W Alei Pod Kasztanami przydzielono miejsce dla stoisk z rękodziełem (biżuteria, ozdoby do domu, zabawki, obrazu, rzeźby) i tradycyjnych przysmaków. Od południa do wieczora trwały występy wokalne, instrumentalne i taneczne. Chwilami do zabawy włączano publiczność (np. podczas warsztatów tańca).

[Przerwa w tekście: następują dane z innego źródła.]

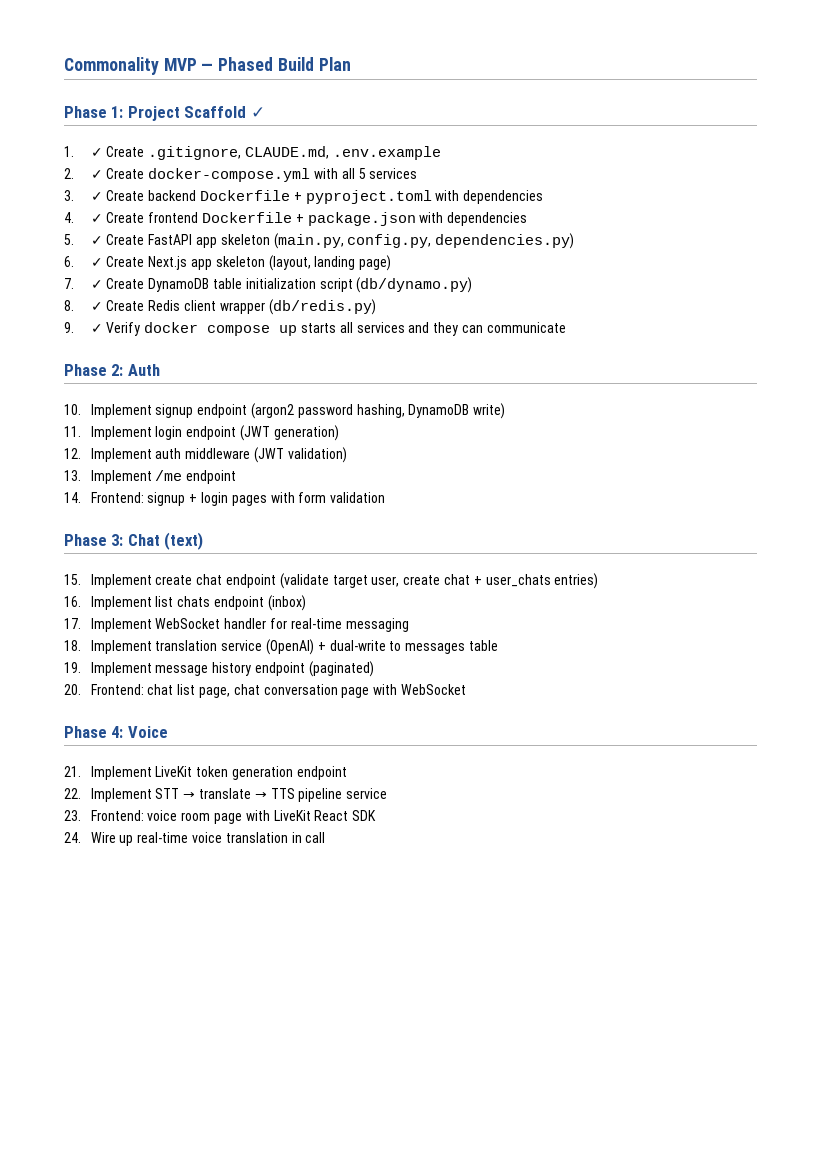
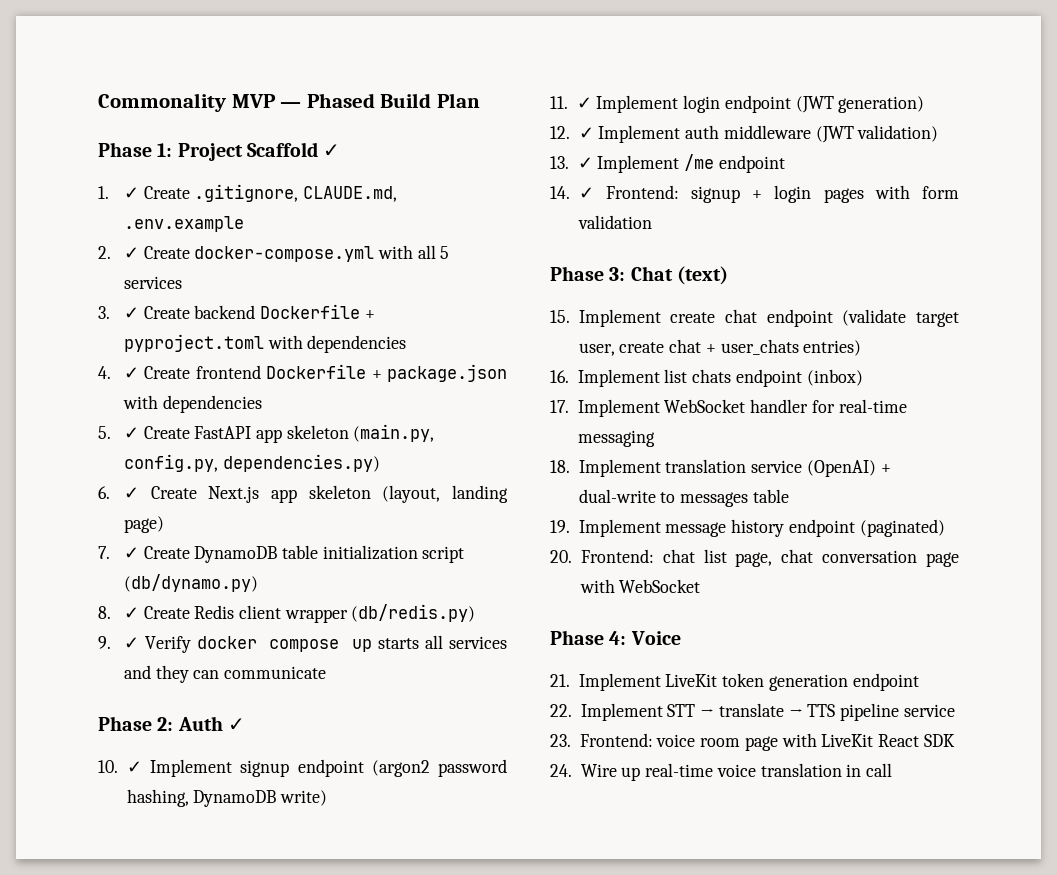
- Phase 2: Auth
+ Phase 2: Auth ✓
- 10. Implement signup endpoint (argon2 password hashing, DynamoDB write)
+ 10. ✓ Implement signup endpoint (argon2 password hashing, DynamoDB write)
- 11. Implement login endpoint (JWT generation)
+ 11. ✓ Implement login endpoint (JWT generation)
- 12. Implement auth middleware (JWT validation)
+ 12. ✓ Implement auth middleware (JWT validation)
- 13. Implement /me endpoint
+ 13. ✓ Implement /me endpoint
- 14. Frontend: signup + login pages with form validation
+ 14. ✓ Frontend: signup + login pages with form validation

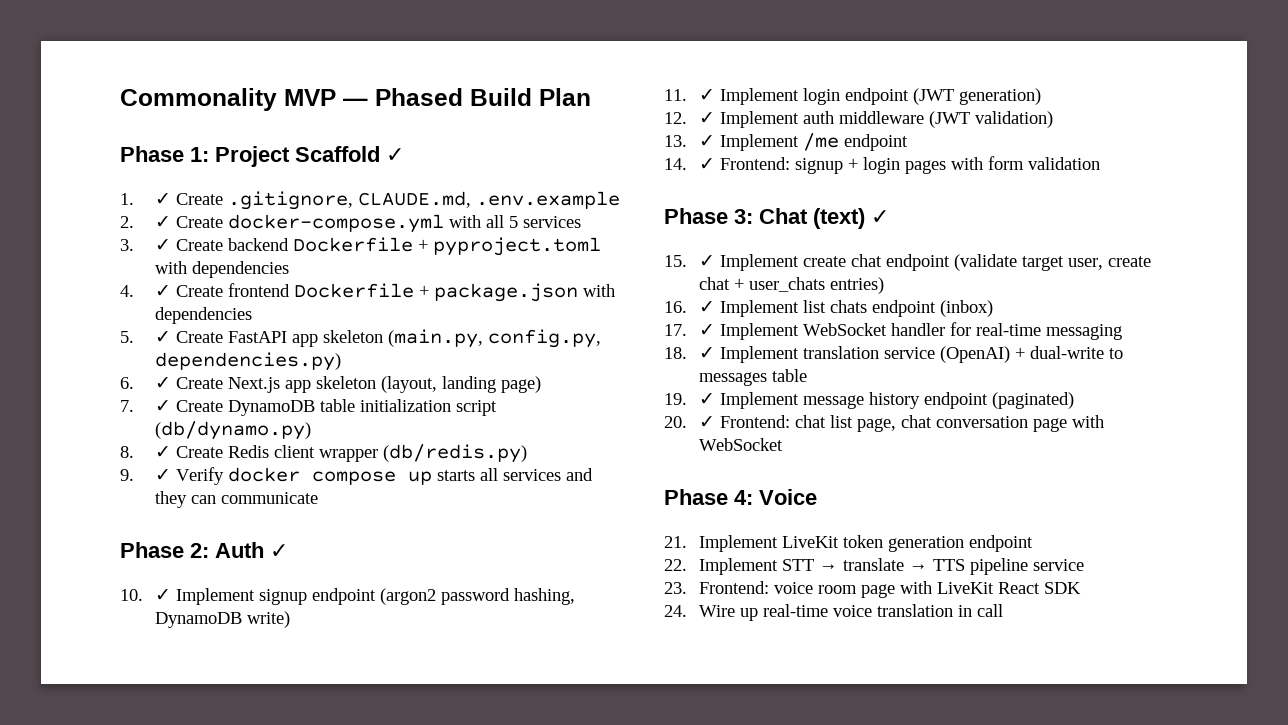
- Phase 3: Chat (text)
+ Phase 3: Chat (text) ✓
- 15. Implement create chat endpoint (validate target user, create chat + user_chats entries)
+ 15. ✓ Implement create chat endpoint (validate target user, create chat + user_chats entries)
- 16. Implement list chats endpoint (inbox)
+ 16. ✓ Implement list chats endpoint (inbox)
- 17. Implement WebSocket handler for real-time messaging
+ 17. ✓ Implement WebSocket handler for real-time messaging
- 18. Implement translation service (OpenAI) + dual-write to messages table
+ 18. ✓ Implement translation service (OpenAI) + dual-write to messages table
- 19. Implement message history endpoint (paginated)
+ 19. ✓ Implement message history endpoint (paginated)
- 20. Frontend: chat list page, chat conversation page with WebSocket
+ 20. ✓ Frontend: chat list page, chat conversation page with WebSocket

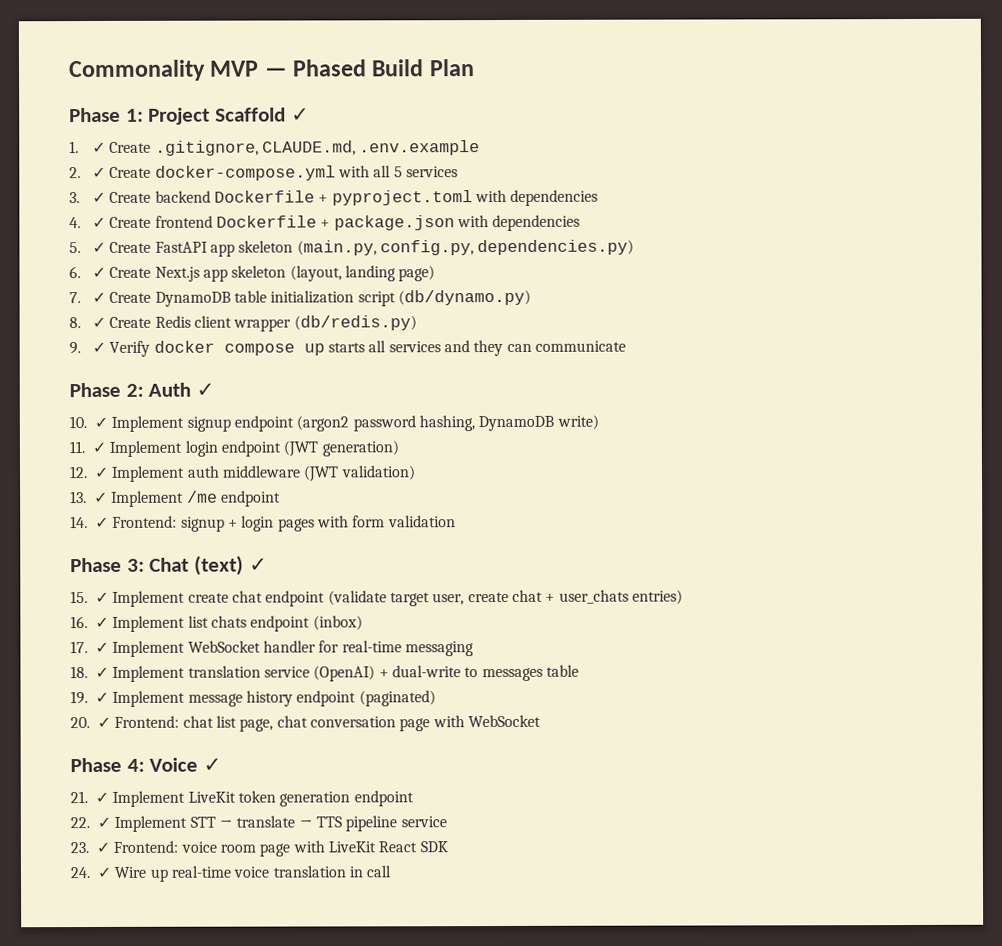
- Phase 4: Voice
+ Phase 4: Voice ✓
- 21. Implement LiveKit token generation endpoint
+ 21. ✓ Implement LiveKit token generation endpoint
- 22. Implement STT → translate → TTS pipeline service
+ 22. ✓ Implement STT → translate → TTS pipeline service
- 23. Frontend: voice room page with LiveKit React SDK
+ 23. ✓ Frontend: voice room page with LiveKit React SDK
- 24. Wire up real-time voice translation in call
+ 24. ✓ Wire up real-time voice translation in call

Przy ul. 3 Maja skupiała się sztuka i kuchnia węgierska, na końcu ulicy przy kościele Farnym usytuowana była scena. Druga mieściła za fontannami, poniżej al. Pod Kasztanami. Trzecia największa jak zwykle na Rynku. Nie
brakowało tradycji (dawne tańce i stroje ludowe), nowoczesności (młodzież w bitwach tanecznych, hip hop), a także egzotyki (pokazy bollywood, egzotyczne naszyjniki na straganach). Na deptaku można było oglądać parady na koniach. Obok banku serwowano z wielkiego kotła darmową ciepłą strawę. Przy Ratuszu odbywała się Gala Operetkowa. Na zakończenie przewidziano bezpłatne pokazy filmowe. Imprezie towarzyszyły Dni Otwarte Polskiego Radia Rzeszów.

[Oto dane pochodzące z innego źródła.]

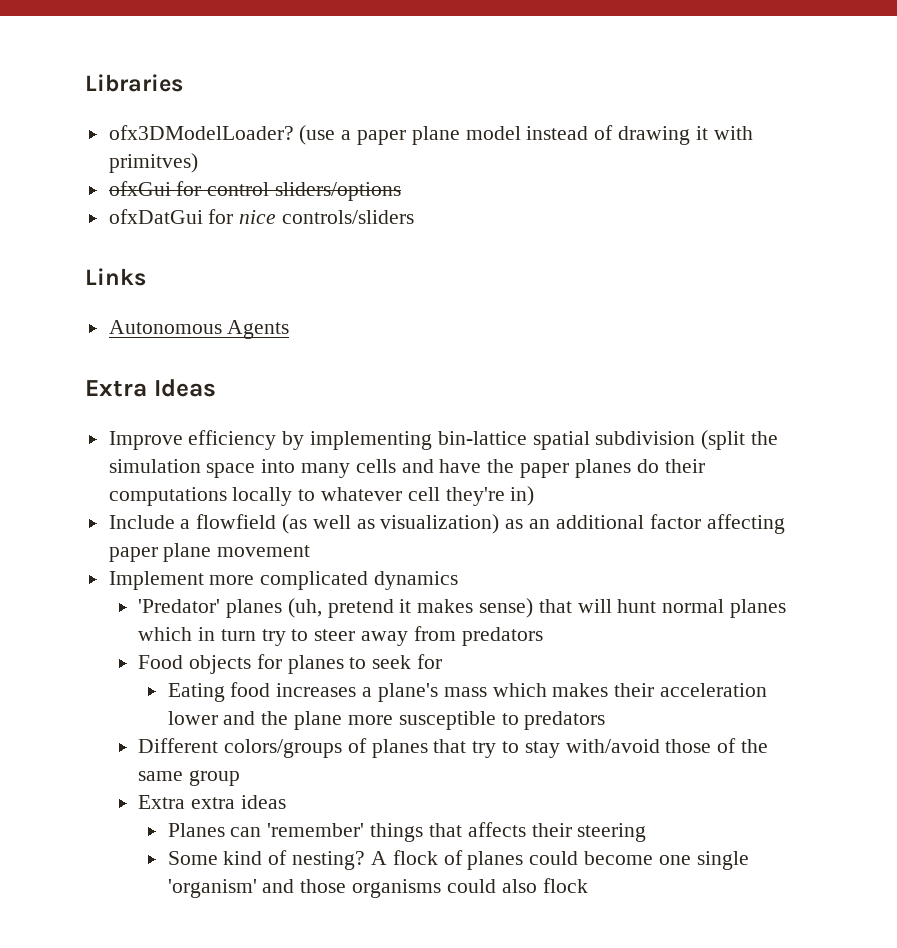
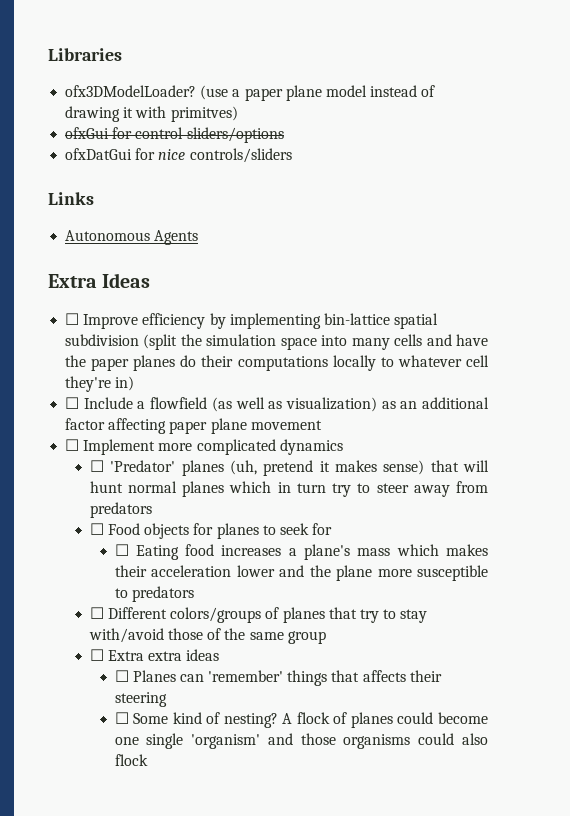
- Improve efficiency by implementing bin-lattice spatial subdivision (split the simulation space into many cells and have the paper planes do their computations locally to whatever cell they're in)
+ ☐ Improve efficiency by implementing bin-lattice spatial subdivision (split the simulation space into many cells and have the paper planes do their computations locally to whatever cell they're in)
- Include a flowfield (as well as visualization) as an additional factor affecting paper plane movement
+ ☐ Include a flowfield (as well as visualization) as an additional factor affecting paper plane movement
- Implement more complicated dynamics
+ ☐ Implement more complicated dynamics
- 'Predator' planes (uh, pretend it makes sense) that will hunt normal planes which in turn try to steer away from predators
+ ☐ 'Predator' planes (uh, pretend it makes sense) that will hunt normal planes which in turn try to steer away from predators
- Food objects for planes to seek for
+ ☐ Food objects for planes to seek for
- Eating food increases a plane's mass which makes their acceleration lower and the plane more susceptible to predators
+ ☐ Eating food increases a plane's mass which makes their acceleration lower and the plane more susceptible to predators
- Different colors/groups of planes that try to stay with/avoid those of the same group
+ ☐ Different colors/groups of planes that try to stay with/avoid those of the same group
- Extra extra ideas
+ ☐ Extra extra ideas
- Planes can 'remember' things that affects their steering
+ ☐ Planes can 'remember' things that affects their steering
- Some kind of nesting?
+ ☐ Some kind of nesting?

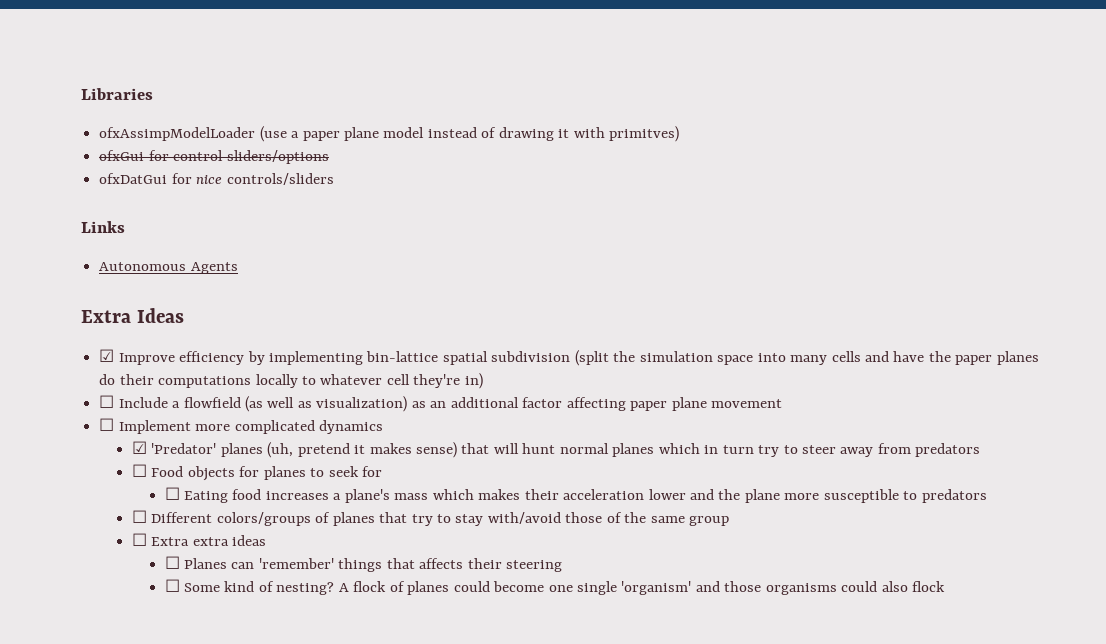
- ofx3DModelLoader? (use a paper plane model instead of drawing it with primitves)
+ ofxAssimpModelLoader (use a paper plane model instead of drawing it with primitves)
- ☐ Improve efficiency by implementing bin-lattice spatial subdivision (split the simulation space into many cells and have the paper planes do their computations locally to whatever cell they're in)
+ ☑ Improve efficiency by implementing bin-lattice spatial subdivision (split the simulation space into many cells and have the paper planes do their computations locally to whatever cell they're in)
- ☐ 'Predator' planes (uh, pretend it makes sense) that will hunt normal planes which in turn try to steer away from predators
+ ☑ 'Predator' planes (uh, pretend it makes sense) that will hunt normal planes which in turn try to steer away from predators

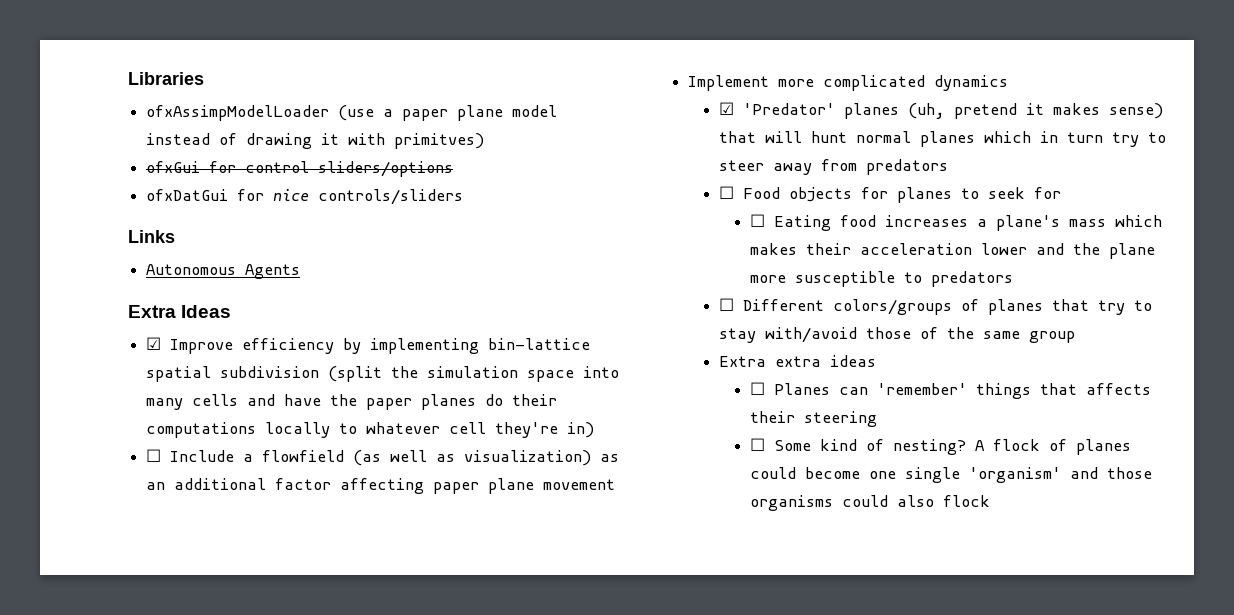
- ☐ Implement more complicated dynamics
+ Implement more complicated dynamics
- ☐ Extra extra ideas
+ Extra extra ideas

Jedni uczestnicy chwalili całość imprezy, inni uważali, że zmiany z ostatnich lat nie są korzystne (np. oddalenie tanecznej sceny w stronę Szopena i stoisk z rękodziełem, przerzedzenie ul. 3 Maja).
Dlaczego święto ma nazwę Paniaga?
Dawniej ulica 3 Maja nosiła nazwę ulica Pańskiej, a popularnie nazywano ją Paniaga. Paniaga od XIV wieku stanowi ścisłe centrum i miejsce wydarzeń kulturalnych miasta. Święto Paniagi celebrowane jest w Rzeszowie od 13 lat.
Dlaczego w tym roku eksponowano Węgry?
W czasach historycznych Paniaga pełniła rolę traktu kupieckiego na szlaku handlowym łączącym Polskę z Węgrami. W tym roku Rzeszów świętuje 20. rocznicę podpisania umowy o partnerskiej współpracy z węgierskim miastem Nyíregyháza.